Well, hurrah for the silent majority, say I - one only has to hope that it’s not the same silent majority who re-elected Margaret Thatcher or thinks that Ant & Dec are the new Morecambe and Wise... But I am relieved that I am not the only one disappointed in and hugely unimpressed by Phoenix Rising. Neither their motives or their ability to deliver are the least convincing.
I attended one of their open house events shortly before part of it burnt down and considered myself lucky to have escaped uninjured from the most casual and slapdash set of dodgy working environments I’d ever had the misfortune to experience first hand. I expect the whole ramshackle “North Street Quarter” remains a health and safety nightmare; the deeply-entrenched Lewes boho vibe is simply not conducive to safe light industrial working practices.
And as other correspondents have pointed out, the denizens of North Street do not own the land, they have no visible means of support and they clearly do not speak for the majority of Lewesians, who would just like the North Street Artsore to be put out of its misery by being lovingly levelled and then totally redeveloped.
Feel free to march up and down the High Street as often as you like, it’s a stereotypical Lewes occupation people hardly bother to take notice of – the rest of us are too busy to stand and stare, we’ve got jobs to go to and work to do.
While the Phoenix Phollies have grand visions of the Utopia they’d like to have built for them with someone else’s money on the banks of the Ouse, their wacky schemes have more in common with Shelton’s Fabulous Furry Freak Brothers. Colin Frost-Herbert wears on about not building on the floodplain (and the sad inundation of picturesque heritage pillboxes, with which I sympathise) while ignoring the fact that our forefathers did build a thriving industrial complex on the banks of the Ouse and on a known floodplain, largely out of necessity. When the river flooded, the working classes just put their wellies on, swept the mud out with brooms and then went back to work, my father and grandmother among them.
Times have changed. In the 21st century we have the construction nous, the machinery and the funding to rise above most of the problems associated with a turgid, muddy tidal river if only you’ll let developers with the money and the know-how to get on and build it, while Phoenix Hot Air Rising seem to think they can just build high-rise bamboo houses on stilts.
Your other correspondents are right to fear that if the opportunity offered by Santon is not grasped with both hands, then this decaying brownfield site will continue to fester for another generation, a shameful blot on the face of our county town. Why wail about the demolition of a few crumbly old redundant warehouses which are hardly jewels of their kind? It’s not as if Lewes is particularly short of preserved architectural heritage, is it? It would not be vandalism to pull them down but an act of mercy to put an end to their neglect – or is corrugated asbestos sheeting suddenly back in vogue?

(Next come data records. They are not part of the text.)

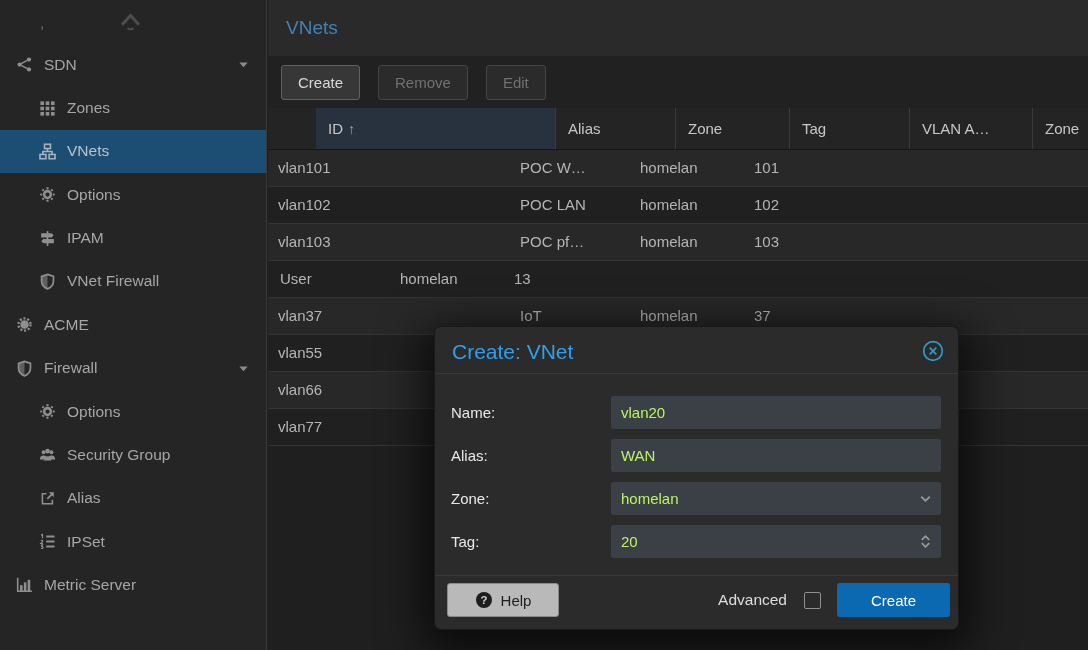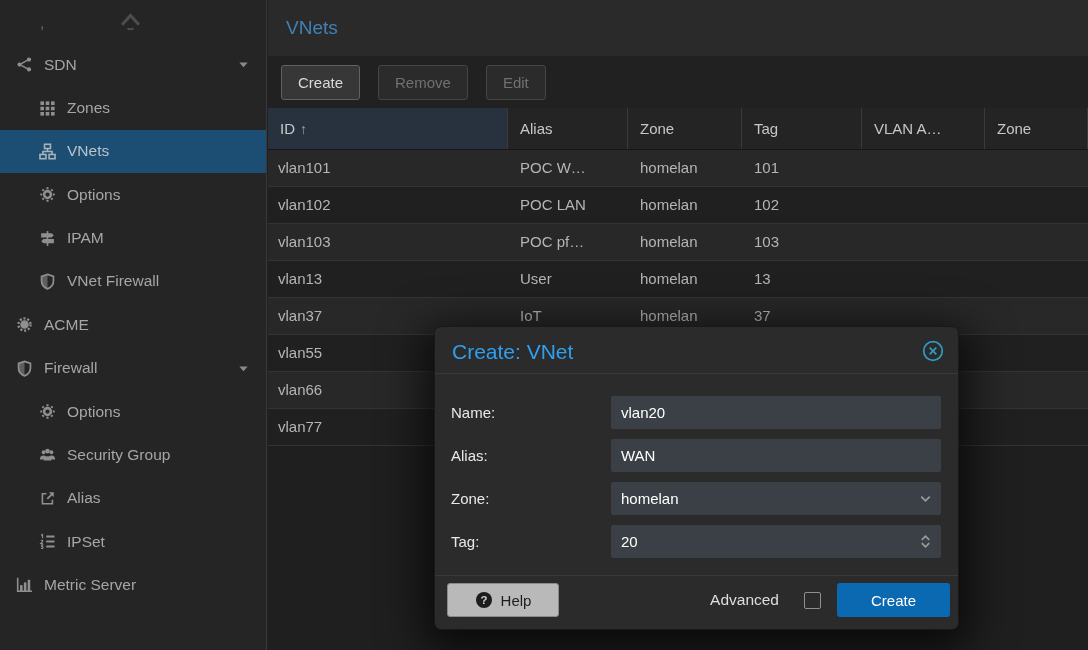"ID ↑" .gh-cell.sorted { margin-left: none -> 48px }
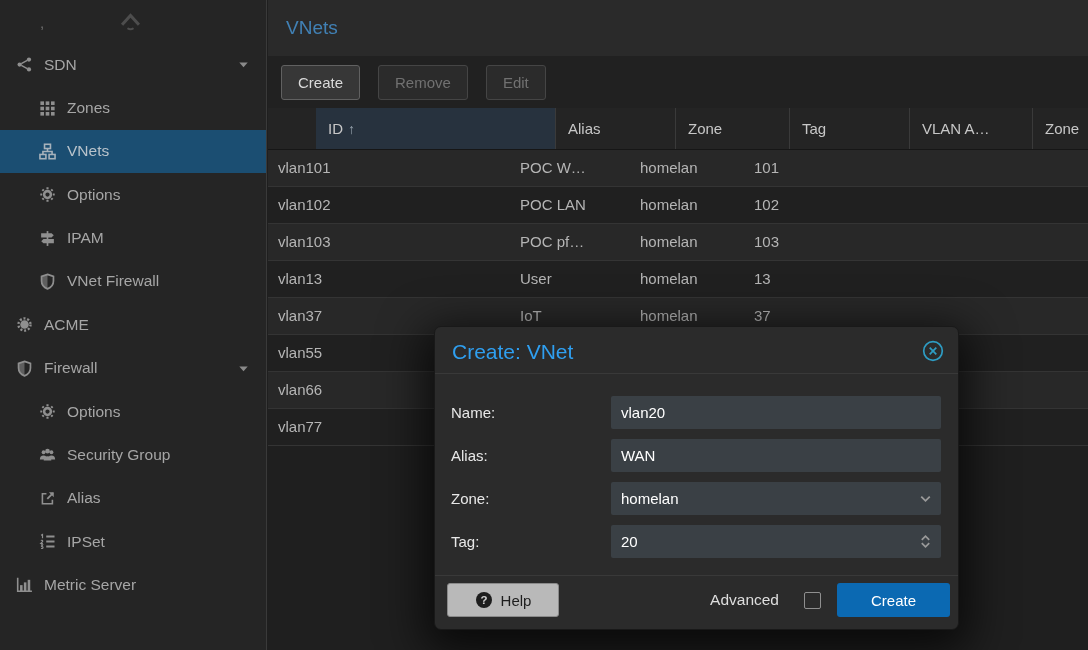"vlan13" div.cell { html: <div>vlan13</div> -> none }
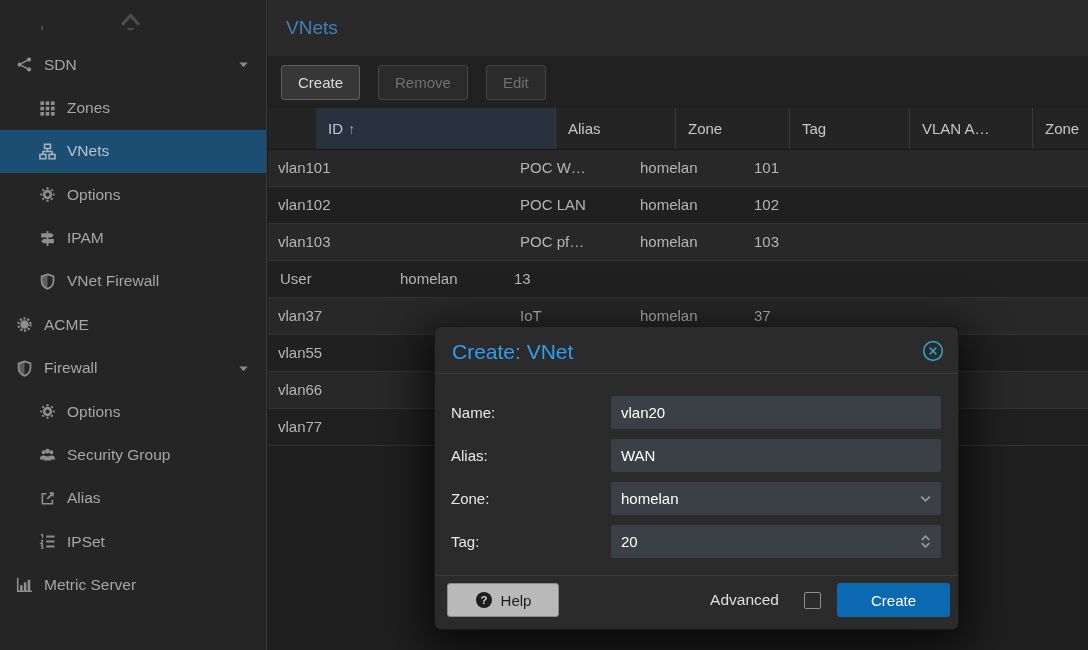"vlan20" .field-value { color: #ffffff -> #bef264 }
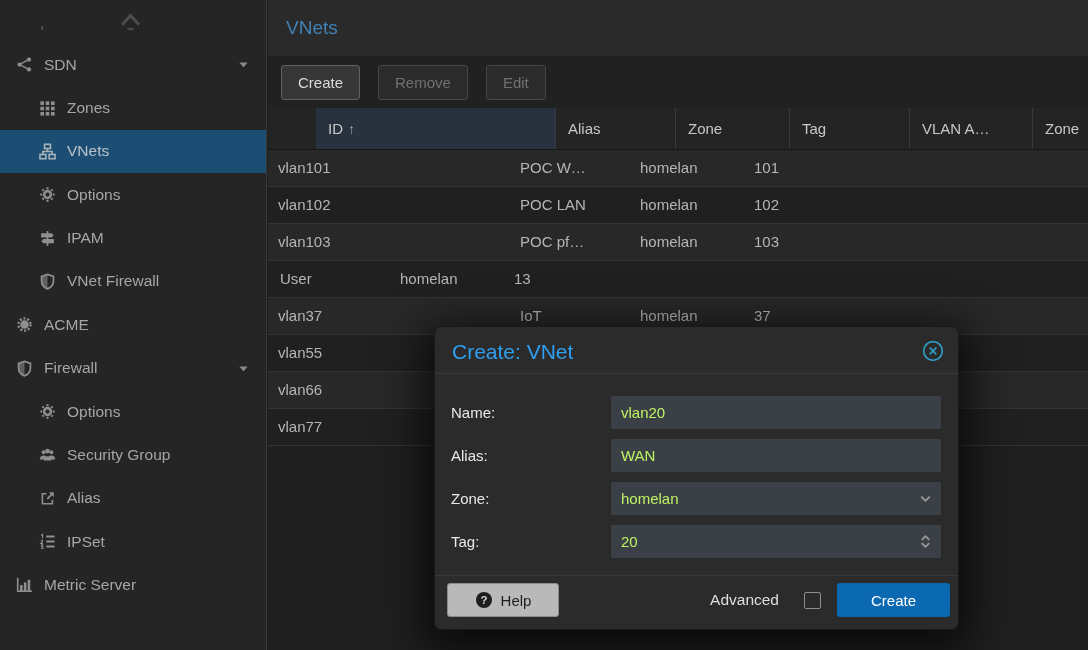"Advanced" .advanced { gap: 16px -> 8px }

My antipathy to the North Street Quarter as it currently stands – just – is not merely cod-aesthetic but serious and practical. Lewes always boasts of “punching above its weight” culturally but it’s much closer to the truth to say that it shouts above its weight when it comes to talking pretentious, self-aggrandising nonsense. I understand the occupants of North Street wanting to maintain the staus quo (and therefore their peppercorn rents) but really, which is worse? Santon’s development, sneeringly described by an expensive RIBA consultant as “pastiche industrial architecture” or an untidy, unsafe commune of typically fringey Lewes “pastiche creative industries”?